Today is Homecoming at my alma mater. B and I had both completely forgotten about it until approximately 6:30 a.m. PDT, which is when the drunken text messages started from our respective fraternity brothers/sorority sisters, who are apparently determined to teach those undergrads a thing or two about tailgating. Kids gotta respect their elders <stamps cane on ground for emphasis>. They also have to get off my lawn.

Conveniently, neither B nor I were rudely awakened by said drunken texts, as we were already en route to McCarran Airport. I was about to fly home to Michigan for an indeterminate period of time to take care of The Mother. Nooo, we were just rudely awakened by cancer, instead. <squint-smile>

At this point, I have been awake for almost 100 hours and am being kept alive by a combination of Red Bull and fear. Somehow, I manage to check my bags, go through security and make it my gate.

As the boarding process starts, my phone rings. It’s my old roommate, K, and she’s got me on speaker. She and several of my favorite people in the whole world decided that I needed a good old-fashioned drunk dial, just because.

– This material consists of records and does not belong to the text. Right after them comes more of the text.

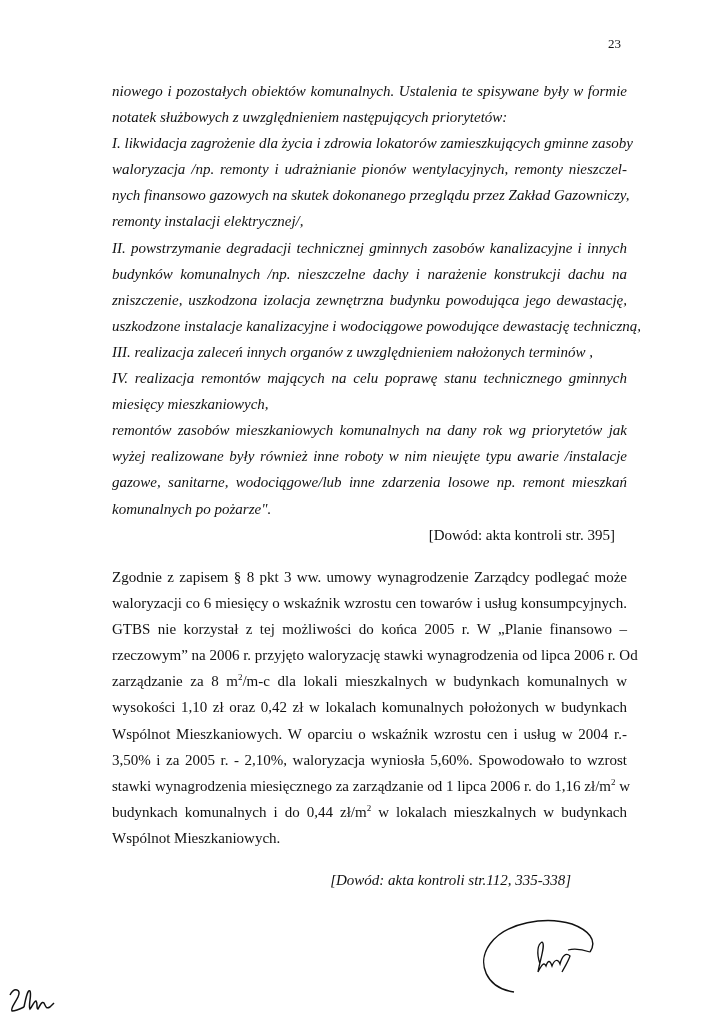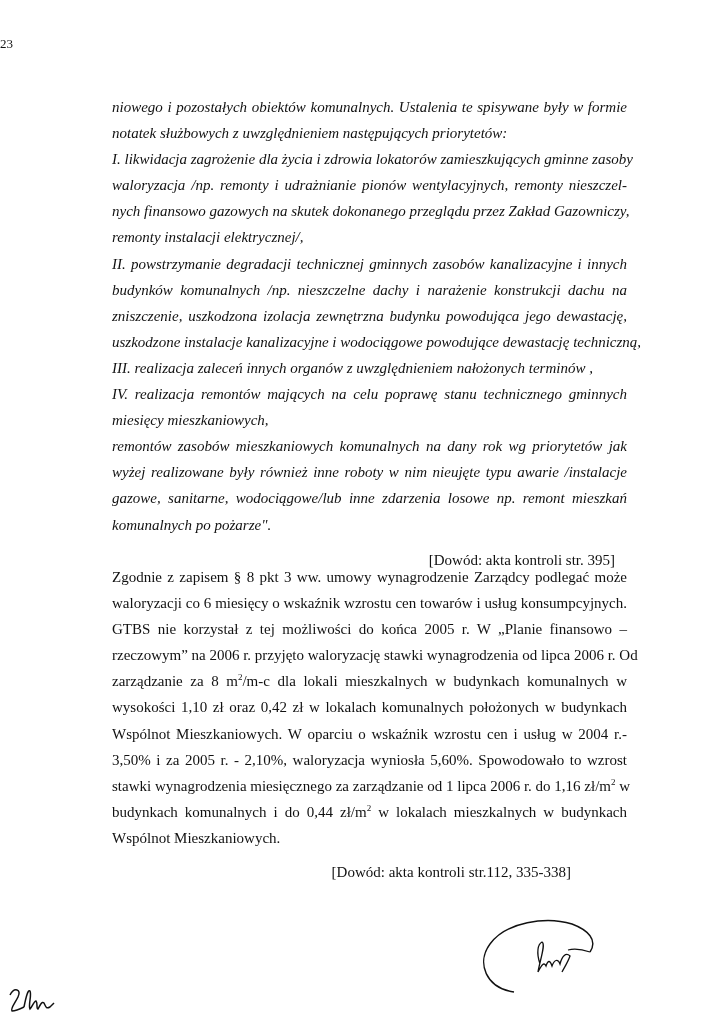"23" .page-number { text-align: left -> right }
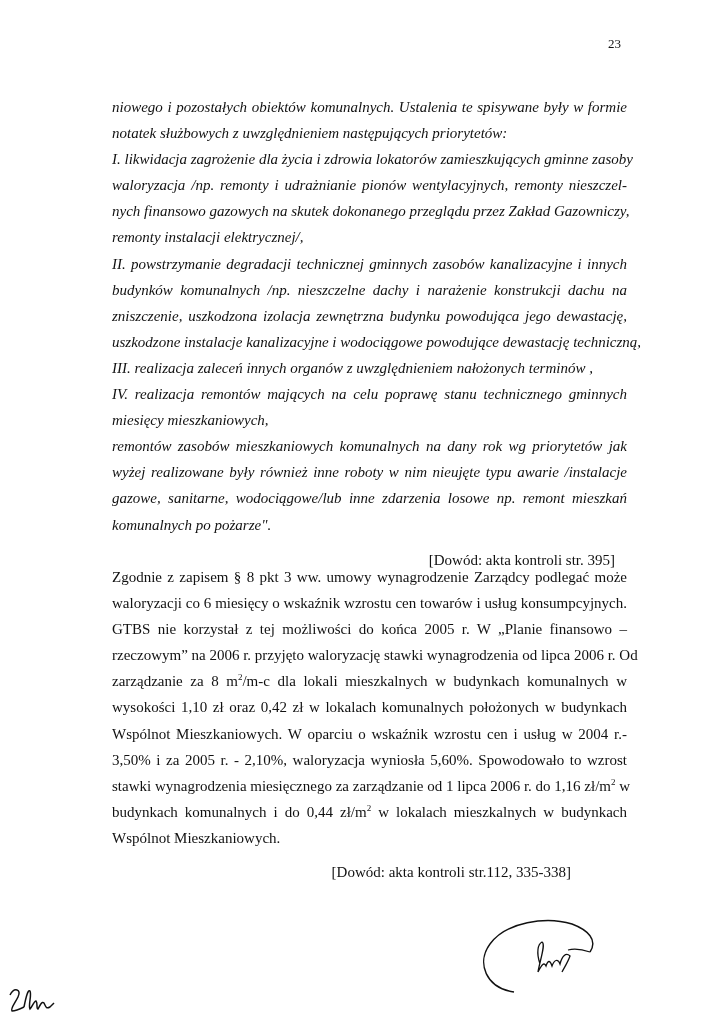"niowego i pozostałych obiektów" .italic { top: 94px -> 78px }
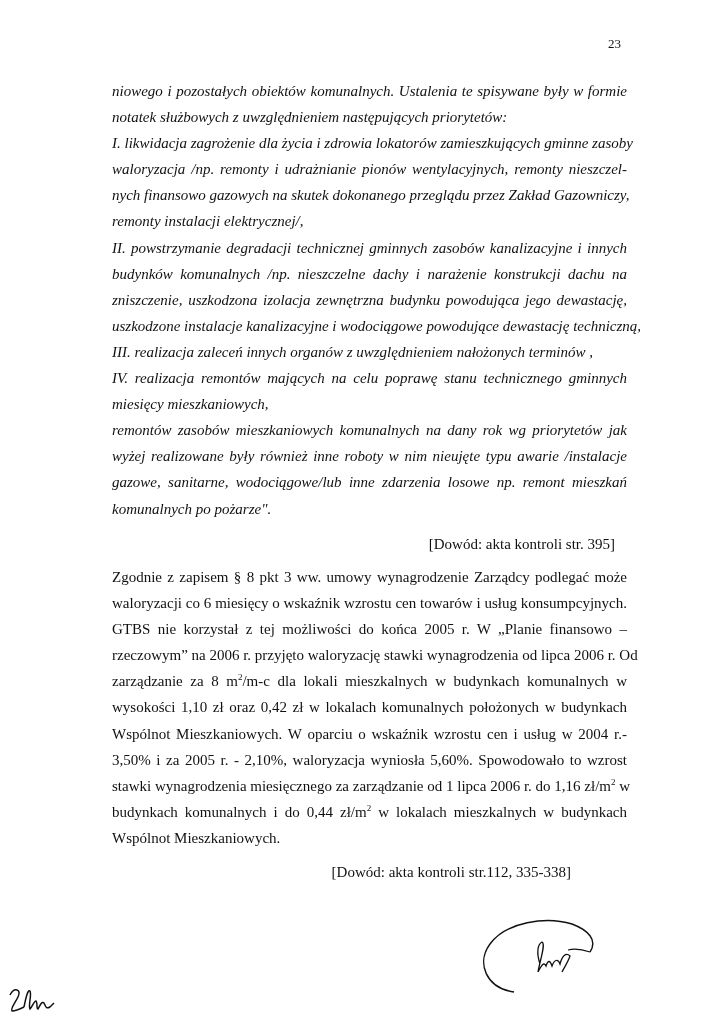"[Dowód: akta kontroli str. 395]" .evidence { margin-top: 9px -> none }
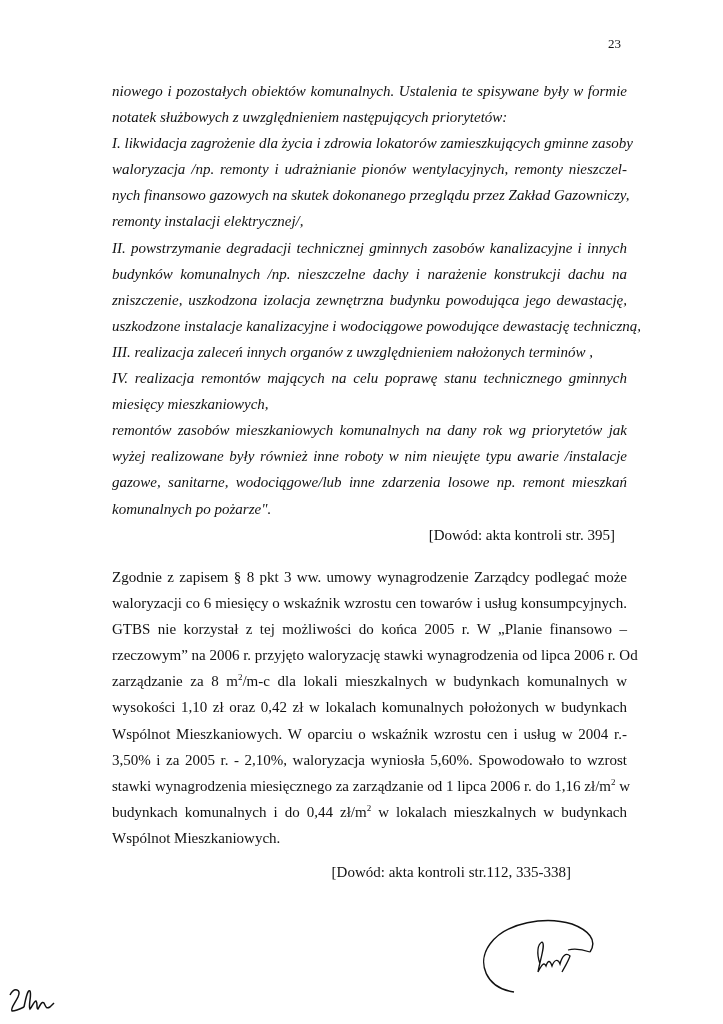"[Dowód: akta kontroli str.112, 335-338]" .evidence.e2 { font-style: none -> italic; margin-top: 8px -> 16px }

I check the clock, and it’s just past noon in Michigan. God bless ‘em.

These ladies are some of the great loves of my life. It has been more than a year since I’ve heard some of their voices and the sudden rush of emotion is overwhelming. It’s the kind of emotion that can only be described as:

<SHRIEKING AND CLAPPING AND HOPPING>

But the mental effort involved in restraining myself from shrieking and clapping and hopping saps the last few Red Bull fumes and my brain is now giving me the spinning wait cursor

It’s at this point that I realize that there’s no possible way for this call to end well. The fact that I did not shriek or clap or hop cuts through my friends’ buzz and they KNOW something is up. I try desperately to cut the call short because this is NOT the time or place (for any of us) to tell them about my mom. She’s close with all of them and they love her to pieces. My brain feels heavy inside my skull, and the damn spinning wait cursor is still there.

via hyperboleandahalf

NOW BOARDING ZONE TWO PASSENGERS FOR DETROIT. ZONE TWO PASSENGERS, WELCOME ABOARD.

Shit.

“Heeey…what was that? Wait, are you coming home?!”

Then, in what might be considered the worst act of party pooping in history, I take a page from my mom’s playbook. “uhhhhh…yeah, for a few weeks at least. My mom’s got cancer, and right now they’re running tests to see if it has spread.” I approach the lady scanning boarding passes. “Ok, gotta run! Love you guys! Byeeeeeee!”